> **GOAL OF THE EXERCISE**
Beginning with the line below that contains "업종별 UI, 포리라이드" and ending with the line that contains "html: none ->", retype every line exactly. Pictures are not copied.

> **MATERIAL FOR THIS TASK**
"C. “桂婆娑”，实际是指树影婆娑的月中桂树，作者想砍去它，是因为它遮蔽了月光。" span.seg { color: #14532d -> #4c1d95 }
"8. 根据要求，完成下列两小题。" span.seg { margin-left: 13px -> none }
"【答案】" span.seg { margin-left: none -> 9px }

==

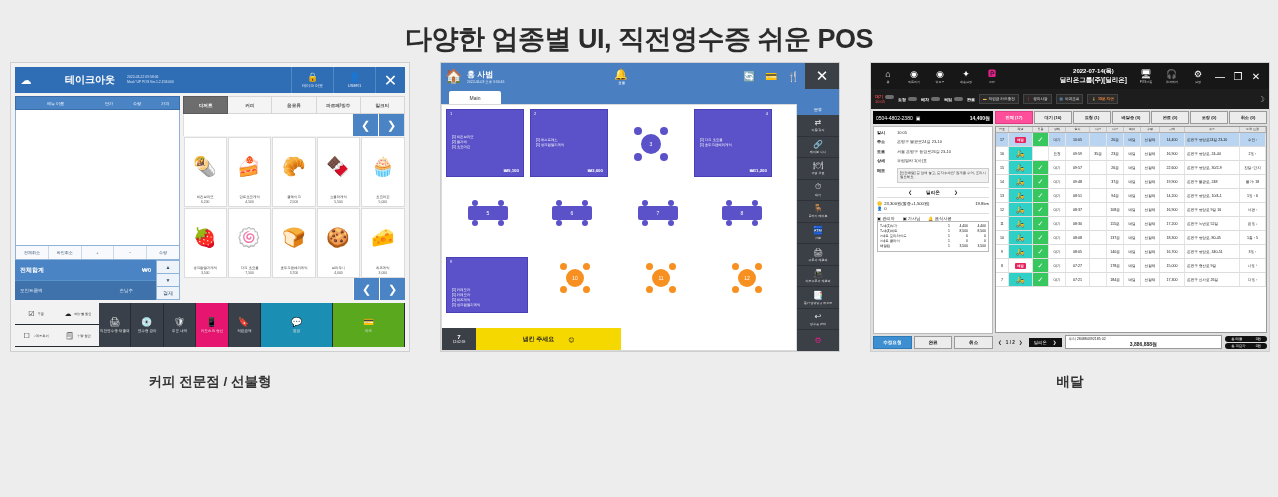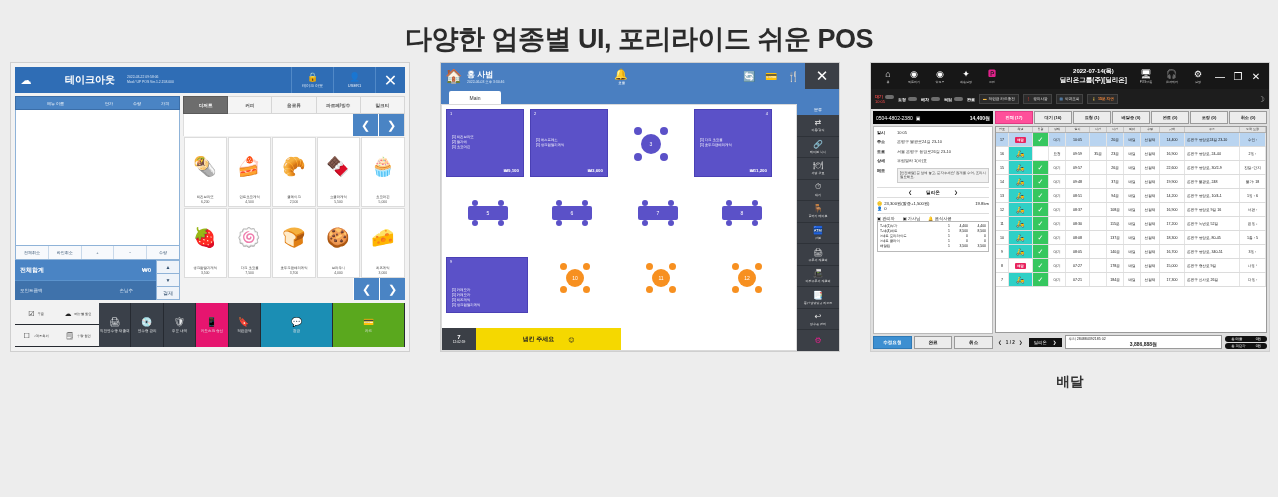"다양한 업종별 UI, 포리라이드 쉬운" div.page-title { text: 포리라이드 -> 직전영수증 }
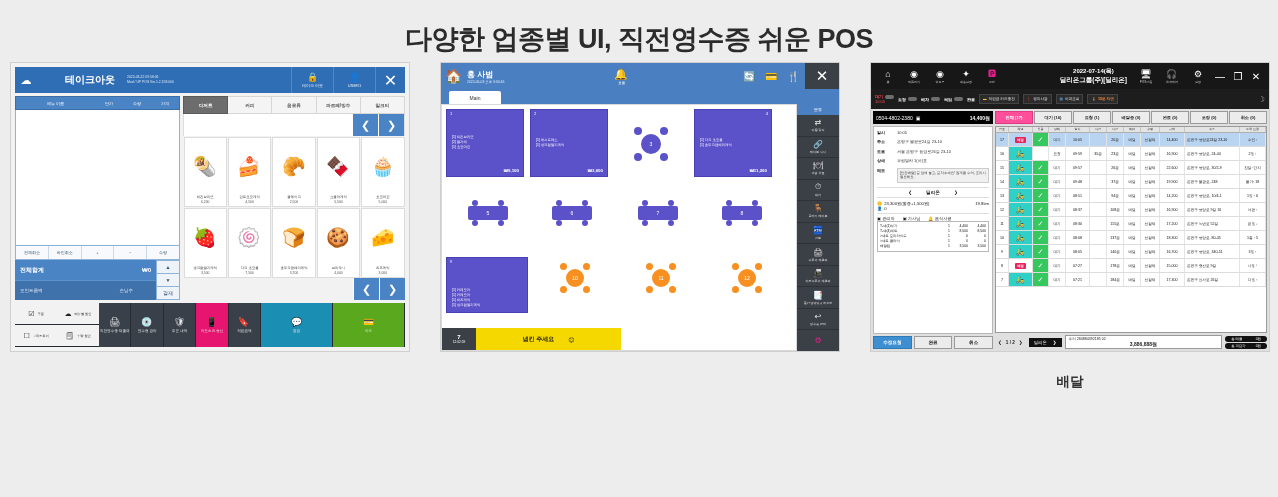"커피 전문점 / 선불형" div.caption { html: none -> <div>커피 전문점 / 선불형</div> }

---

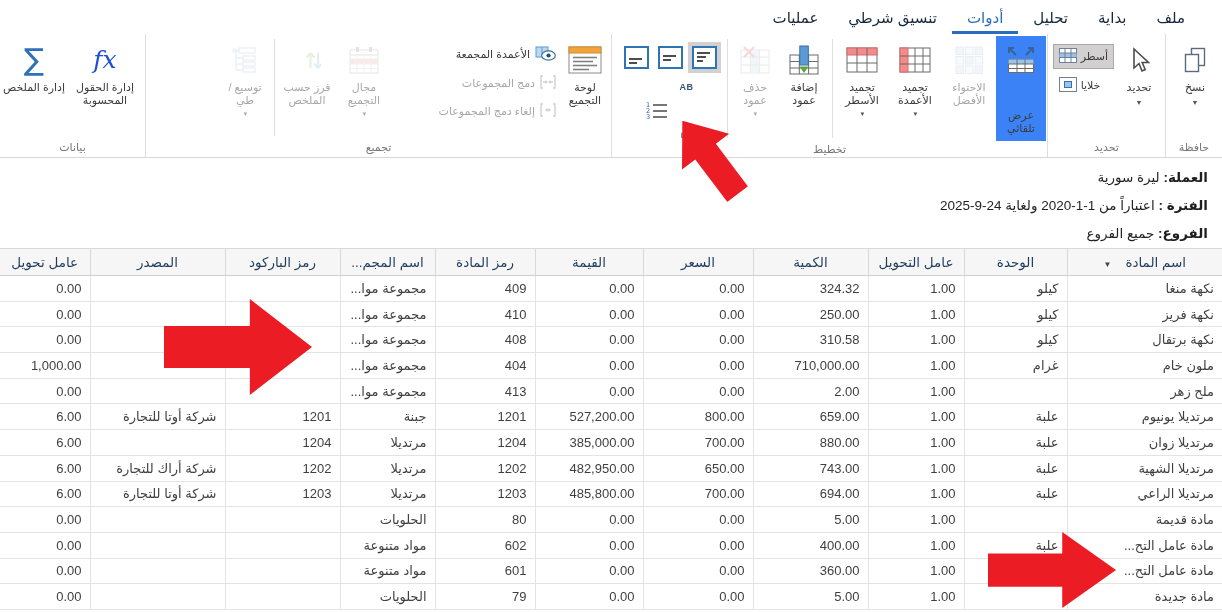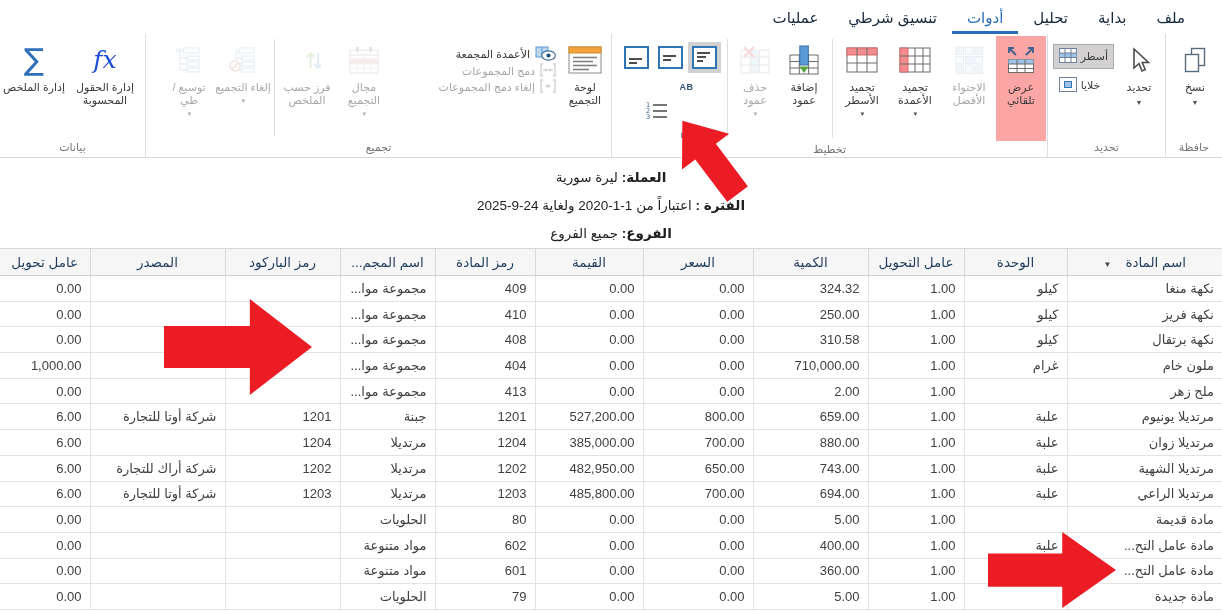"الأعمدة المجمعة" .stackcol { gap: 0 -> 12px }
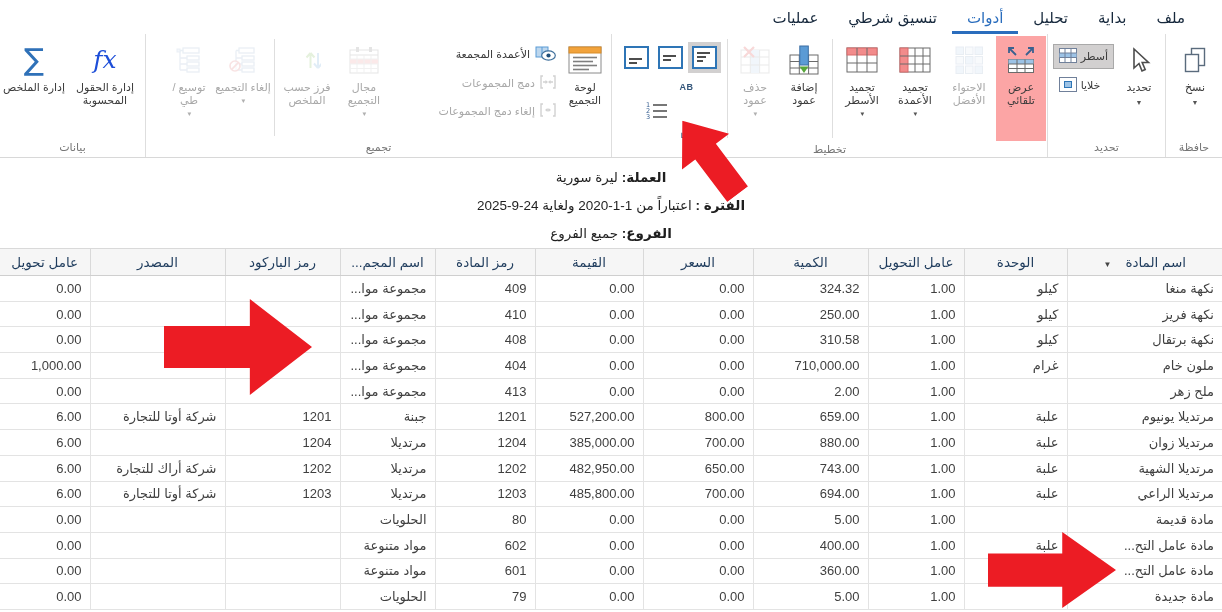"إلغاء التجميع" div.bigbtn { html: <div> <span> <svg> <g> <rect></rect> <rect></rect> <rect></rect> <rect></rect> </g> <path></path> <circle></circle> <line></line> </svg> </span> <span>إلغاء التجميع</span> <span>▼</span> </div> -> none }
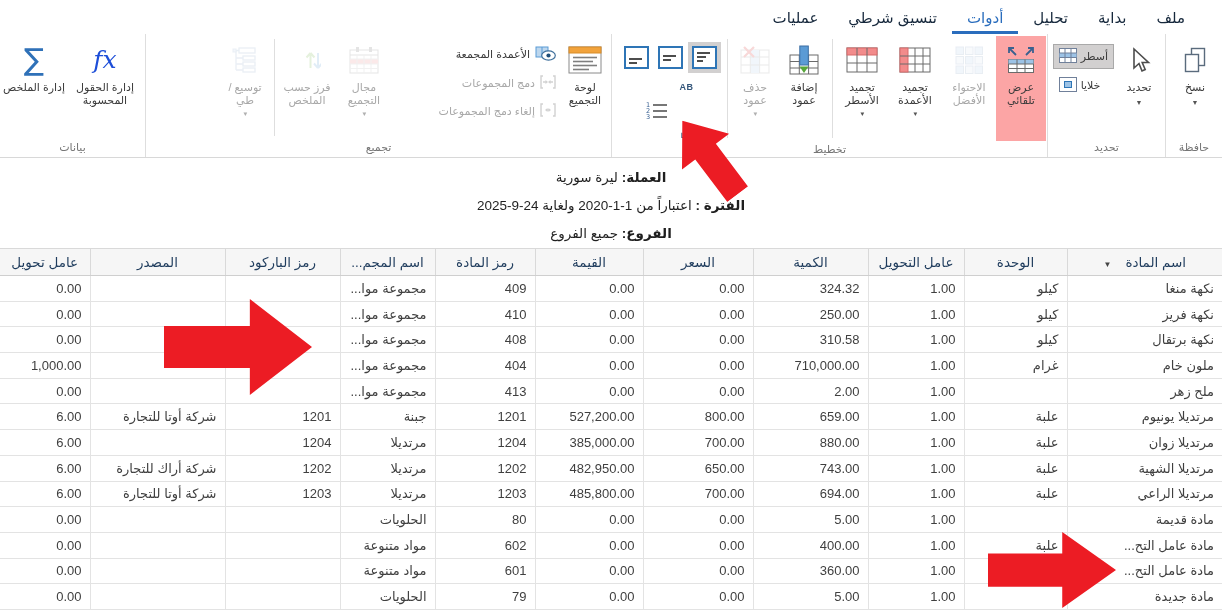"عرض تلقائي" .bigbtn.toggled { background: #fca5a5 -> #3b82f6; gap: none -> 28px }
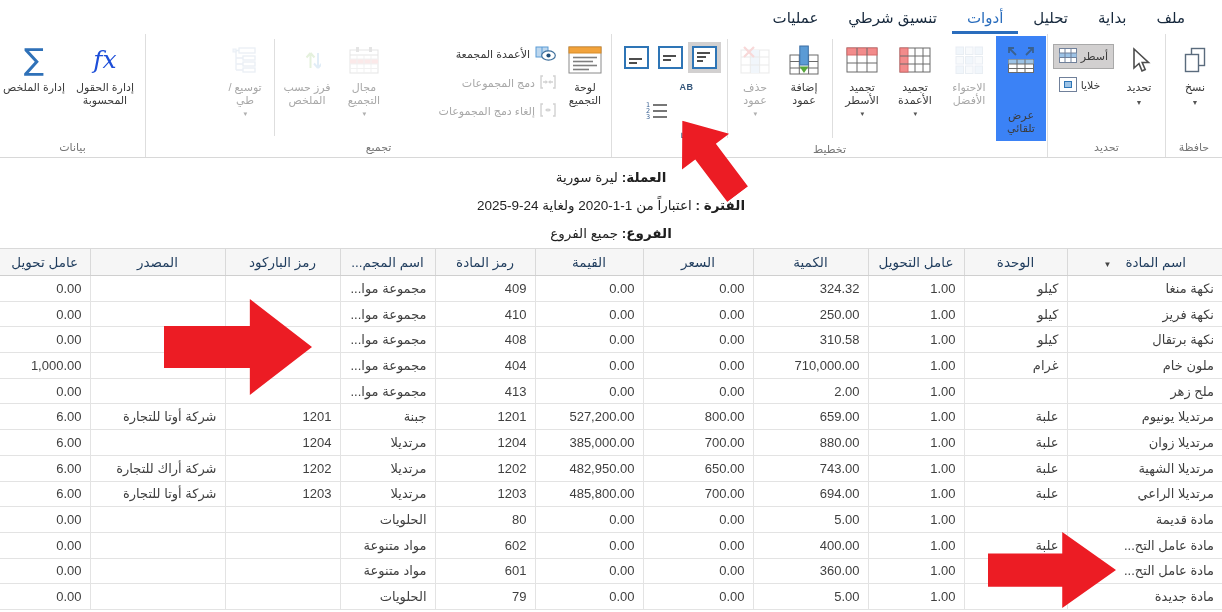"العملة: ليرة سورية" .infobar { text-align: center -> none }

> **ANSWER BELOW**
"다양한 업종별 UI, 포리라이드 쉬운" div.page-title { text: 포리라이드 -> 직전영수증 }
"커피 전문점 / 선불형" div.caption { html: none -> <div>커피 전문점 / 선불형</div> }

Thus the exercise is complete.